### [Description of the task]
Find the lines in the records below that contain "servicios", and report each of them.

■ ■ ■ ■ ■ ■ ■

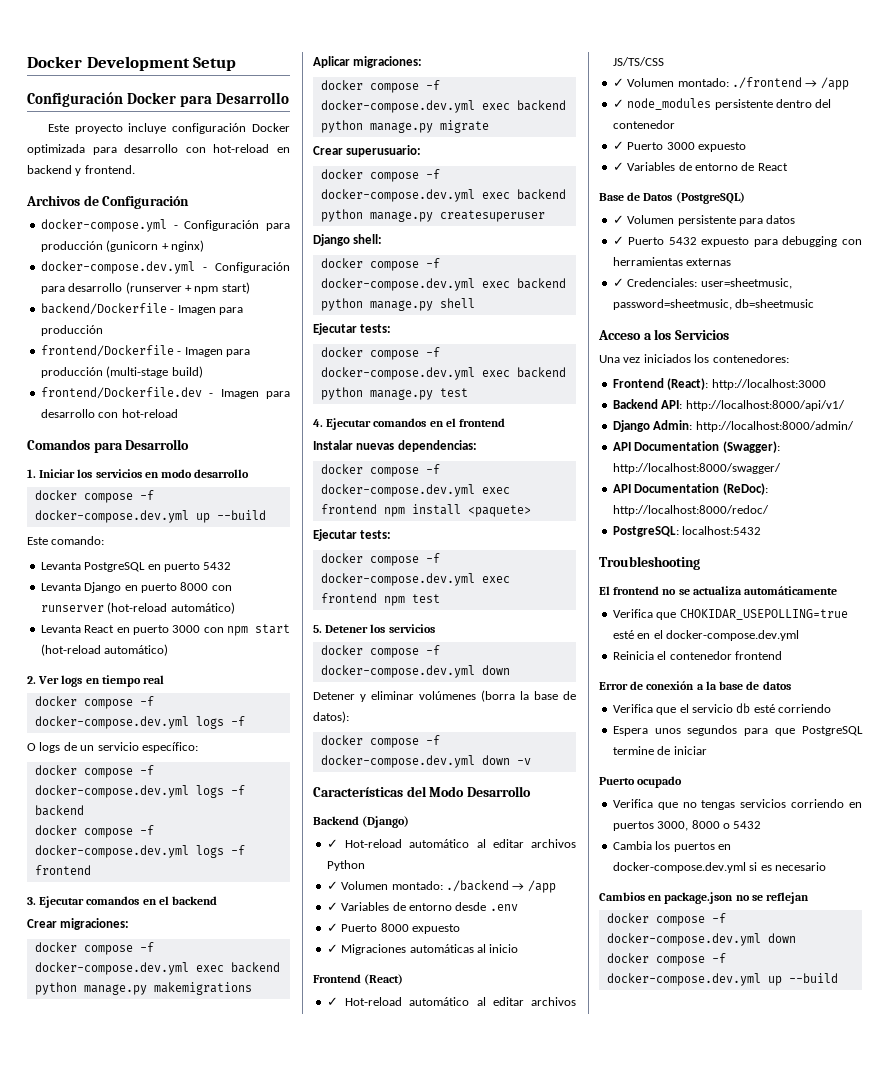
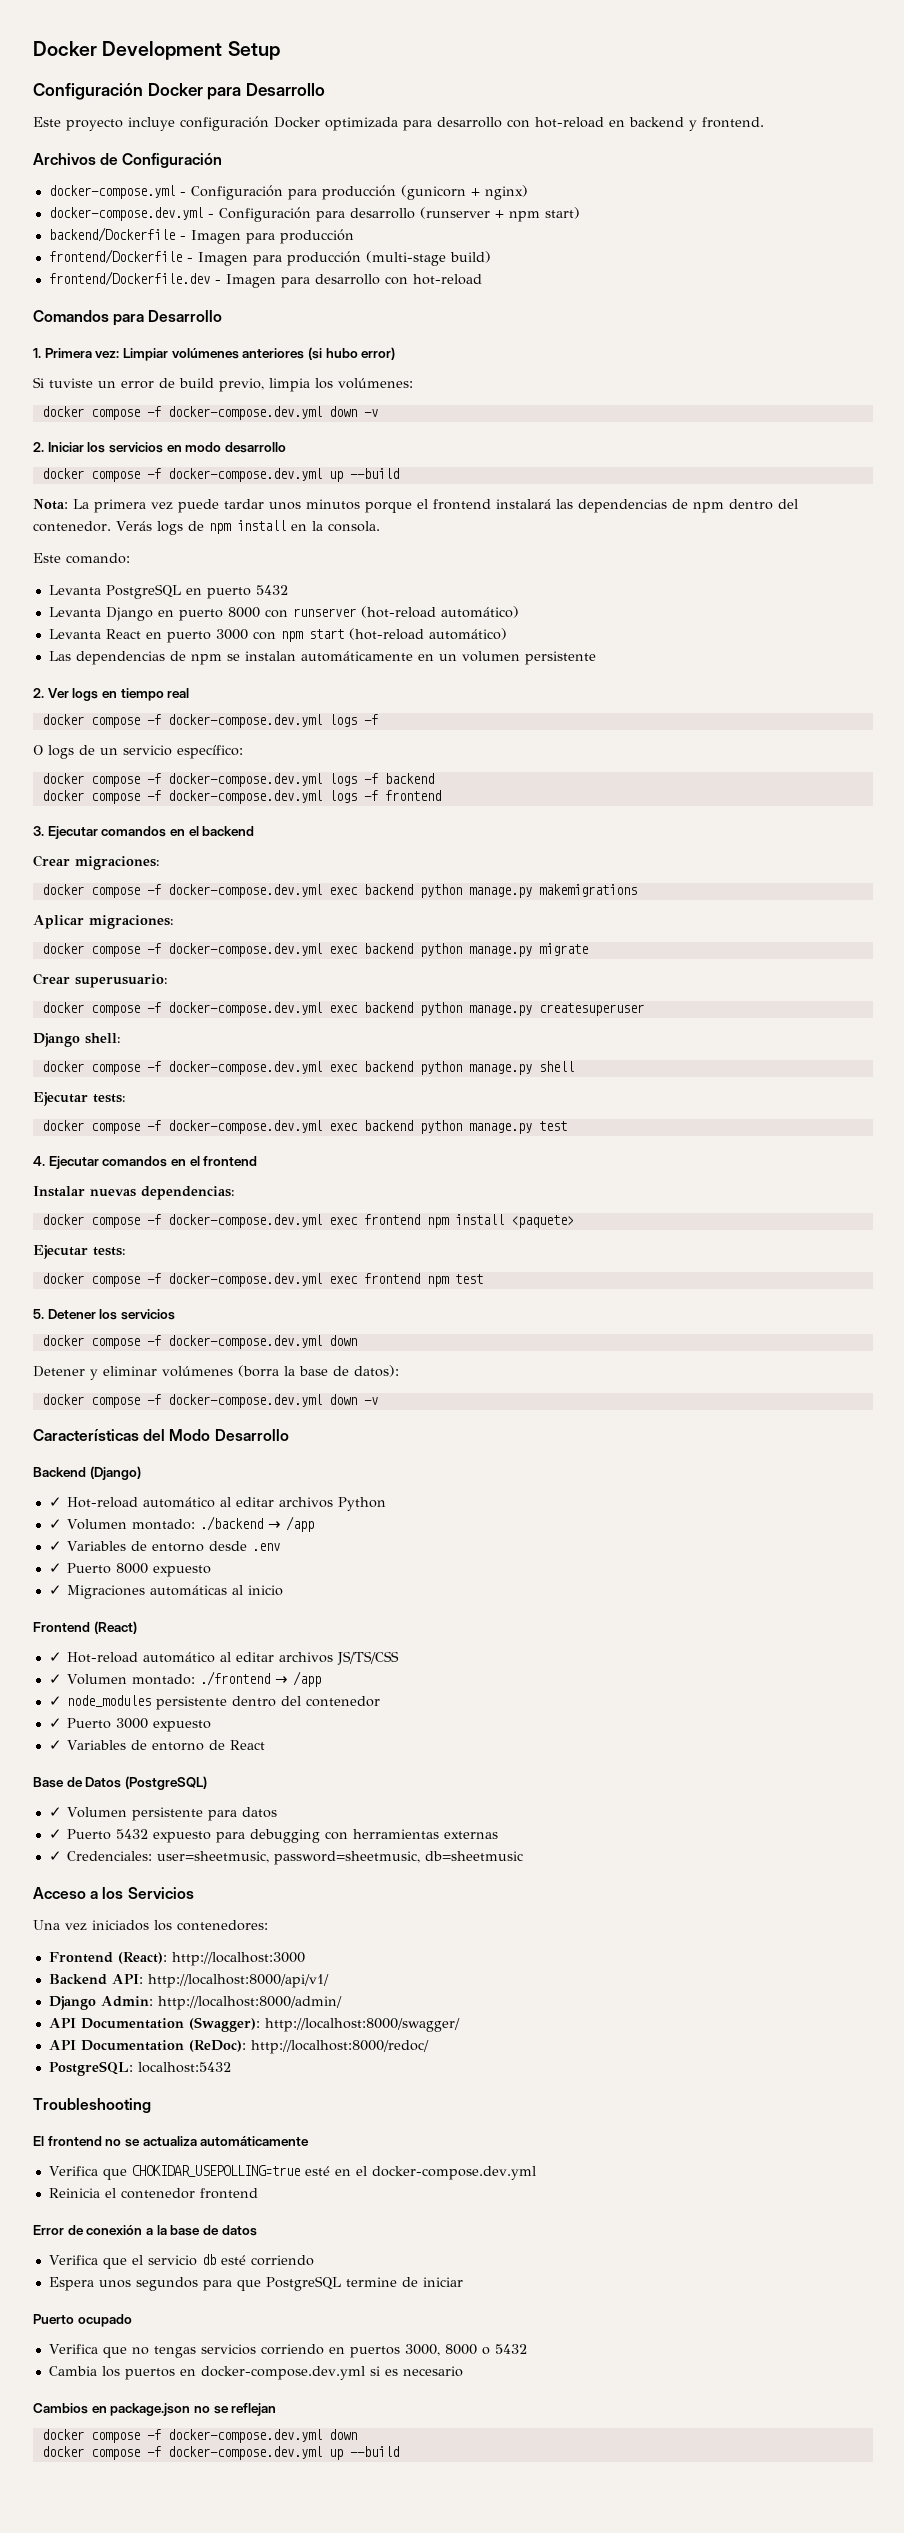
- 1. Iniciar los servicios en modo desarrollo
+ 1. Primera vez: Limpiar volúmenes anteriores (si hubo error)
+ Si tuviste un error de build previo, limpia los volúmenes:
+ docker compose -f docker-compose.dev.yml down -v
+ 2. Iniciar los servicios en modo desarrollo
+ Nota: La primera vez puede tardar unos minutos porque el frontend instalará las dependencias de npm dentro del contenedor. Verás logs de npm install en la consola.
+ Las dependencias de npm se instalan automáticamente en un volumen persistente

■ ■ ■ ■ ■ ■ ■

### [Completed exercise]
- 1. Iniciar los servicios en modo desarrollo
+ 2. Iniciar los servicios en modo desarrollo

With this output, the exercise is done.